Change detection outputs
★ ★ ★
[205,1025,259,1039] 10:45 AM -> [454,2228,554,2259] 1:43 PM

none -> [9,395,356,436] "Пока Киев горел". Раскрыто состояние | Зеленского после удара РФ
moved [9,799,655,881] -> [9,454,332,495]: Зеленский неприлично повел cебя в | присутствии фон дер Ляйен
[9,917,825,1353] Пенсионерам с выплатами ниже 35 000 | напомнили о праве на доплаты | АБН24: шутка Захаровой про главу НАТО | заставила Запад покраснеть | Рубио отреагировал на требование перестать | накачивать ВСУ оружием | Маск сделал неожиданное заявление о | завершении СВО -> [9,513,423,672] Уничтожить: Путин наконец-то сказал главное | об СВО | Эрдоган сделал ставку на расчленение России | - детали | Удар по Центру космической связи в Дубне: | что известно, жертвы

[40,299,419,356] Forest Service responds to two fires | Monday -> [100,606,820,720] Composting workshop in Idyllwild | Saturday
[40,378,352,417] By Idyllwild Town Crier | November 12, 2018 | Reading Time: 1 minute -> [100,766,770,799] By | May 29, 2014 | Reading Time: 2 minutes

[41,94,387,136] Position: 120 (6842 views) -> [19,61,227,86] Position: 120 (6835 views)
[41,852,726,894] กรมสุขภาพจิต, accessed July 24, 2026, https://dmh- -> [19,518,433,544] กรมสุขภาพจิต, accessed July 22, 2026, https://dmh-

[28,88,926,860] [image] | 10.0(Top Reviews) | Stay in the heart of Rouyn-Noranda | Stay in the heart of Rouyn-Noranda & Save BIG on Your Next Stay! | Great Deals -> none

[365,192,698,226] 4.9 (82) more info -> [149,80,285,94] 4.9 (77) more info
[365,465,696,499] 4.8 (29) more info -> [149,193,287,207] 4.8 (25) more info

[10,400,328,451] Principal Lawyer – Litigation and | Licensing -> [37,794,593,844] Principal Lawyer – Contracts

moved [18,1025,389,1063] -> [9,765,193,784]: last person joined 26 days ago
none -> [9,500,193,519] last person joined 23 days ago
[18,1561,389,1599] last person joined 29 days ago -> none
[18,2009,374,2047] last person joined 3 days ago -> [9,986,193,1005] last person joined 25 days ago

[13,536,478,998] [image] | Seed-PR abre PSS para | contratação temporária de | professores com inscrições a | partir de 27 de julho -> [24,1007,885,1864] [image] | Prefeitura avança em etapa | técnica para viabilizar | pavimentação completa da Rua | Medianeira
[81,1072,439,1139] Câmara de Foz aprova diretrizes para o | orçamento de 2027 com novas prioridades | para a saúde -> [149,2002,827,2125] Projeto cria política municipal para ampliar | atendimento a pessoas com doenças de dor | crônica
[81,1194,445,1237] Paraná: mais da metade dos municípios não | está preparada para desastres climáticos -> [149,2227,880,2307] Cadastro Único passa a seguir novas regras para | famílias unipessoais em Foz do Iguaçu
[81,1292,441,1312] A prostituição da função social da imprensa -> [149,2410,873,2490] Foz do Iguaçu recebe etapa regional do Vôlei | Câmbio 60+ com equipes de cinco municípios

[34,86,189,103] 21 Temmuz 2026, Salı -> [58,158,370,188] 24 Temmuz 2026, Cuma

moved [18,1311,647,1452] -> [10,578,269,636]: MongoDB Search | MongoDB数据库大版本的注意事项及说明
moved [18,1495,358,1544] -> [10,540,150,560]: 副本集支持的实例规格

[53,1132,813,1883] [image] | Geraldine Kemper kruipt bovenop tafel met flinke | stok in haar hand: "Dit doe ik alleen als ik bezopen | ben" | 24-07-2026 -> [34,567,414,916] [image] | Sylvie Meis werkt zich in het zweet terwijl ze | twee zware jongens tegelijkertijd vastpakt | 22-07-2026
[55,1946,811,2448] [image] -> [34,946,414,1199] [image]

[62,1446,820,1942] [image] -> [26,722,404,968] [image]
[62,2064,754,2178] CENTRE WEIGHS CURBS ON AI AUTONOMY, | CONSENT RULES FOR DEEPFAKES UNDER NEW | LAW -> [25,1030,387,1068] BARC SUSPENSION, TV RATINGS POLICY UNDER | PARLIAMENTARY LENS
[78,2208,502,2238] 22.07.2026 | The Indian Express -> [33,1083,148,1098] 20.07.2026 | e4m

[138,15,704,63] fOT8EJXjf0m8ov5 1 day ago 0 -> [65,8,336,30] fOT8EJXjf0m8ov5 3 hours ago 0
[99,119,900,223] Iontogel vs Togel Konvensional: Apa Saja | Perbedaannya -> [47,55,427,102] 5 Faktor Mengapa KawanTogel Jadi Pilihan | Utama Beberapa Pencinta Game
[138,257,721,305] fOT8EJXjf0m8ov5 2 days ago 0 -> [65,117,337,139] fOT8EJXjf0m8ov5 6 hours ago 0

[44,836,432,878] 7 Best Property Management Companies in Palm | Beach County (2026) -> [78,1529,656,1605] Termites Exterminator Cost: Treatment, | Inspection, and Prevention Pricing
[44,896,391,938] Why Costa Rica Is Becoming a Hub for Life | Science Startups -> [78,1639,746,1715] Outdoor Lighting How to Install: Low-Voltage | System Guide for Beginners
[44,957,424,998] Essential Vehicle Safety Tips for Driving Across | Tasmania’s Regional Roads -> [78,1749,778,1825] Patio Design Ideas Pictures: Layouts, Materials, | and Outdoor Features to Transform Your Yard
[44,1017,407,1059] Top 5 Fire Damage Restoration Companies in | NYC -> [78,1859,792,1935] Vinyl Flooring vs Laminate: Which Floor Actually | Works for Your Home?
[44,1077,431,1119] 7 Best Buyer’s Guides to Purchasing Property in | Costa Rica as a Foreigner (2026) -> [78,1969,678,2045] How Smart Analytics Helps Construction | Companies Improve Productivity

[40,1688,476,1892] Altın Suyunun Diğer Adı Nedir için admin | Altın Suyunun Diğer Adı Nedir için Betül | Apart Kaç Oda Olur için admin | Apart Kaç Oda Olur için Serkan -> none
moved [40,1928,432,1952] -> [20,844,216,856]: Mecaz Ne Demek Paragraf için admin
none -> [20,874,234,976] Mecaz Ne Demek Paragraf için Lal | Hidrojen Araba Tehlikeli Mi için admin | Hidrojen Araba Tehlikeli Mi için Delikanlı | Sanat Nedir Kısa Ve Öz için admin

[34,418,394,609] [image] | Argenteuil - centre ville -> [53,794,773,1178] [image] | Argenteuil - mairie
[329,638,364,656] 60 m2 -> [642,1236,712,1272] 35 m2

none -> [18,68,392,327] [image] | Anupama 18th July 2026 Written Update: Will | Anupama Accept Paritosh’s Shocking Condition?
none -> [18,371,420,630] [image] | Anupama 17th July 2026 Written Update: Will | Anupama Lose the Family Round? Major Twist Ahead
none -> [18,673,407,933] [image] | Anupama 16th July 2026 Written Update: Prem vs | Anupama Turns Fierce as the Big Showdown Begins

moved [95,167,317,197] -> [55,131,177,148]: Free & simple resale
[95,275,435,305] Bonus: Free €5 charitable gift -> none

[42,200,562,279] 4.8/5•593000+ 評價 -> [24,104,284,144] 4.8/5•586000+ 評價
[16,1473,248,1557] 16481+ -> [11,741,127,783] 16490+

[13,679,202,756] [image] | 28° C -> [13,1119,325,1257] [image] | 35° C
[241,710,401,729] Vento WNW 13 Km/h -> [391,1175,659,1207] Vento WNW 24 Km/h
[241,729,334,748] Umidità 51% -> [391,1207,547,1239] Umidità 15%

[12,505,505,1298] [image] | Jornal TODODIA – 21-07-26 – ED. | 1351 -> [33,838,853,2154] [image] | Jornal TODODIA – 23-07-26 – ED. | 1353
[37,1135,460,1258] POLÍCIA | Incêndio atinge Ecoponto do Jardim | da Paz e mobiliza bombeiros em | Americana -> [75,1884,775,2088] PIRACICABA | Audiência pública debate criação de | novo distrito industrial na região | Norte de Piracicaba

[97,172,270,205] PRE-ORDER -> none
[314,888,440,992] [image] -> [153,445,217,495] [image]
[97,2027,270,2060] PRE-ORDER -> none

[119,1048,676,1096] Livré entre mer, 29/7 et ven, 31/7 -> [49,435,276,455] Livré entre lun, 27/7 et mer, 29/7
★ ★ ★
### Activity
Write out only the lines that run from the line containing "[34,86,189,103] 21 Temmuz" through the line containing "[55,1946,811,2448] [image] ->", both included, exactly as they appear above.

### Response area
[34,86,189,103] 21 Temmuz 2026, Salı -> [58,158,370,188] 24 Temmuz 2026, Cuma

moved [18,1311,647,1452] -> [10,578,269,636]: MongoDB Search | MongoDB数据库大版本的注意事项及说明
moved [18,1495,358,1544] -> [10,540,150,560]: 副本集支持的实例规格

[53,1132,813,1883] [image] | Geraldine Kemper kruipt bovenop tafel met flinke | stok in haar hand: "Dit doe ik alleen als ik bezopen | ben" | 24-07-2026 -> [34,567,414,916] [image] | Sylvie Meis werkt zich in het zweet terwijl ze | twee zware jongens tegelijkertijd vastpakt | 22-07-2026
[55,1946,811,2448] [image] -> [34,946,414,1199] [image]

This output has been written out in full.